Cameron came to power at a time of widespread anti-establishment feeling and disillusion across the nation. It ultimately contributed to his undoing by way of the EU referendum defeat, and contributed to British politics being in an unusually febrile and volatile state after 2010. The stellar rise of UKIP in 2013–14 threatened the most dangerous split on the right for generations. Cameron had the Conservative press on his back, particularly from 2011–13, partly in anger at his setting up the Leveson Inquiry. As with John Major, but unlike with Margaret Thatcher, he had few cheerleaders among the right-wing commentariat or Tory grandees. Most were unwilling or unable to give him credit for his strengths and achievements, or to credit his difficulties. The Fixed-Term Parliaments Act 2011, designed to bind the coalition together, denied him the opportunity to threaten an election at a moment of his choosing, depriving him of a critical tool in disciplining his party. He faced a turbulent House of Lords, an assertive judiciary, rampant Scottish nationalism, and EU laws that, despite his repeated efforts, constrained his ability to limit EU immigration.
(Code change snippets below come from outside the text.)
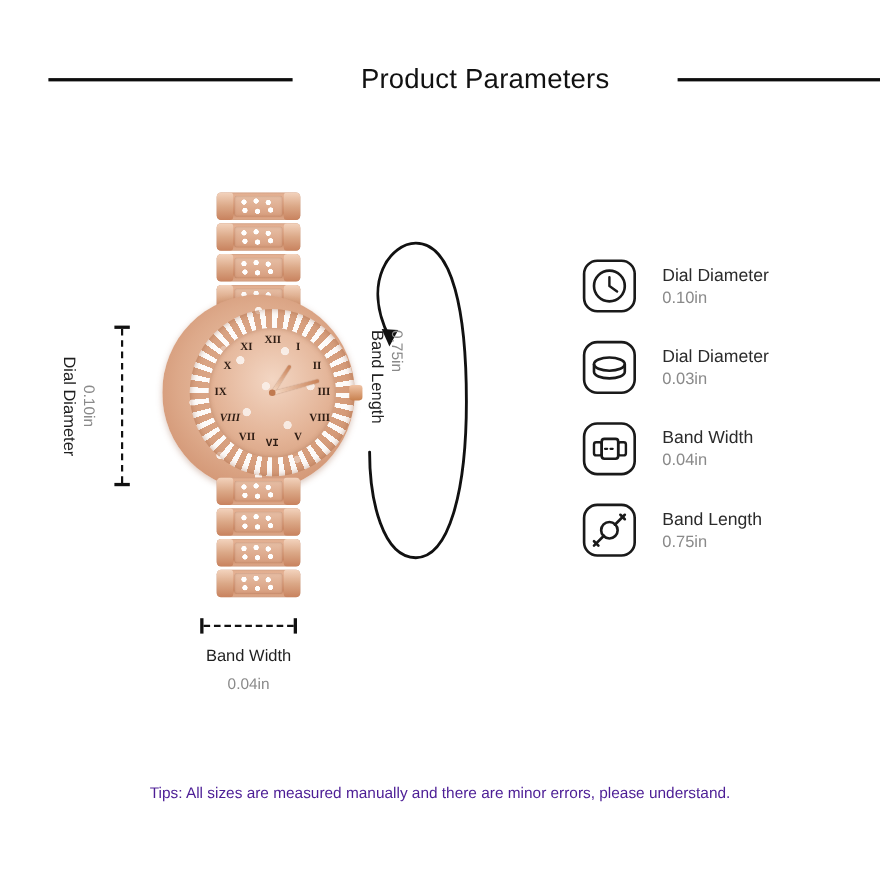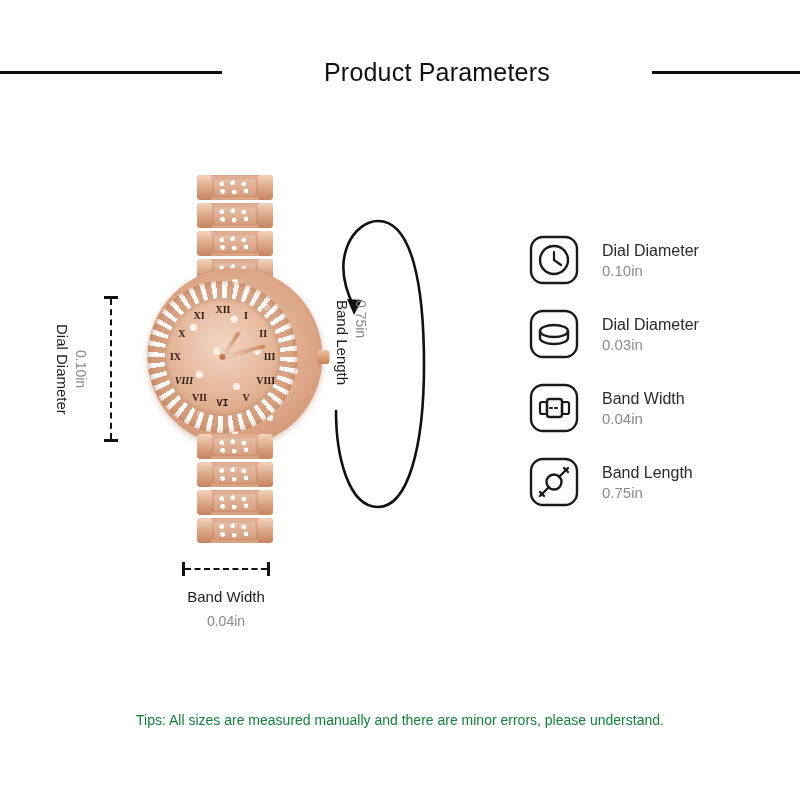--- a/index.html
+++ b/index.html
@@ -25,8 +25,7 @@
     height: 40px;
     display: flex;
     align-items: center;
-    justify-content: flex-start;
-    gap: 40px;
+    justify-content: flex-end;
   }
   .rule {
     height: 3px;

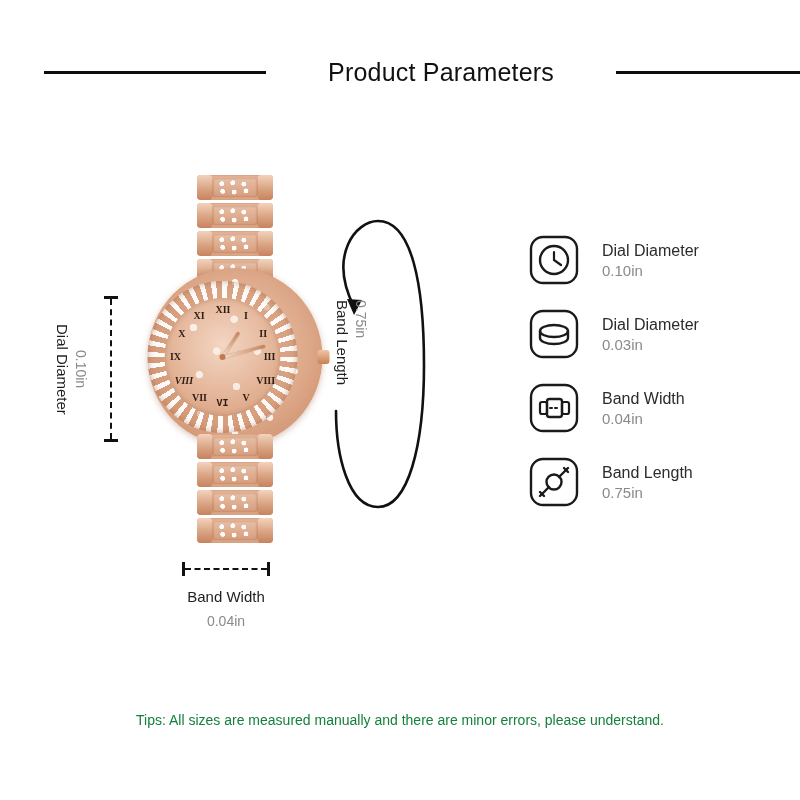--- a/index.html
+++ b/index.html
@@ -117,7 +117,7 @@
     box-shadow: 0 2px 6px rgba(150,90,60,.35);
     display: flex;
     align-items: center;
-    justify-content: flex-start;
+    justify-content: flex-end;
   }
   .bezel {
     width: 150px;

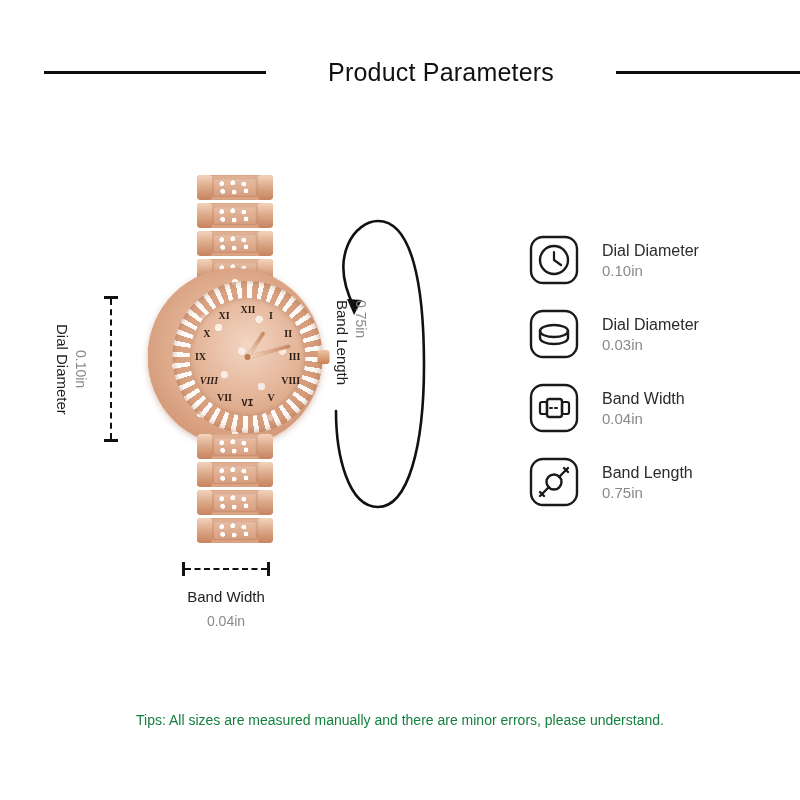--- a/index.html
+++ b/index.html
@@ -340,7 +340,7 @@
     width: 800px;
     text-align: center;
     font-size: 14px;
-    color: #15803d;
+    color: #4c1d95;
   }
 </style>
 </head>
Such difficulties explain some if not all of Cameron’s problems. His unforced error in presiding over a confused message in the 2010 general election proved to be crucial. The direction of the Conservative campaign was split, and the prospectus divided between the optimistic if inchoate ‘Big Society’ and the overdone pessimism of austerity on the economy. The election could have been won outright against a discredited prime minister and Labour Party, and a country disillusioned with thirteen years of Labour rule. Cameron was thus to a significant extent the author of some of his own problems during these five years. He was determined not to preside over the same divided campaign in the 2015 election. Vindication followed with the party achieving an overall majority, its first in twenty-three years. Cameron’s victory confounded the predictions of opinion pollsters and many commentators from both sides of the political spectrum. Critics said he only won because of last-minute fears of an SNP–Labour alliance, but research suggests economic arguments and Cameron’s qualities over Miliband were decisive. Victory shattered Miliband’s Labour Party as well as Nick Clegg’s Liberal Democrats. Both parties lost their leaders after the general election and immediately descended into disarray. The Conservatives, despite their slender majority, gained a political hegemony and confidence in the months that followed which they had not known since before Black Wednesday in 1992. It was to be short-lived.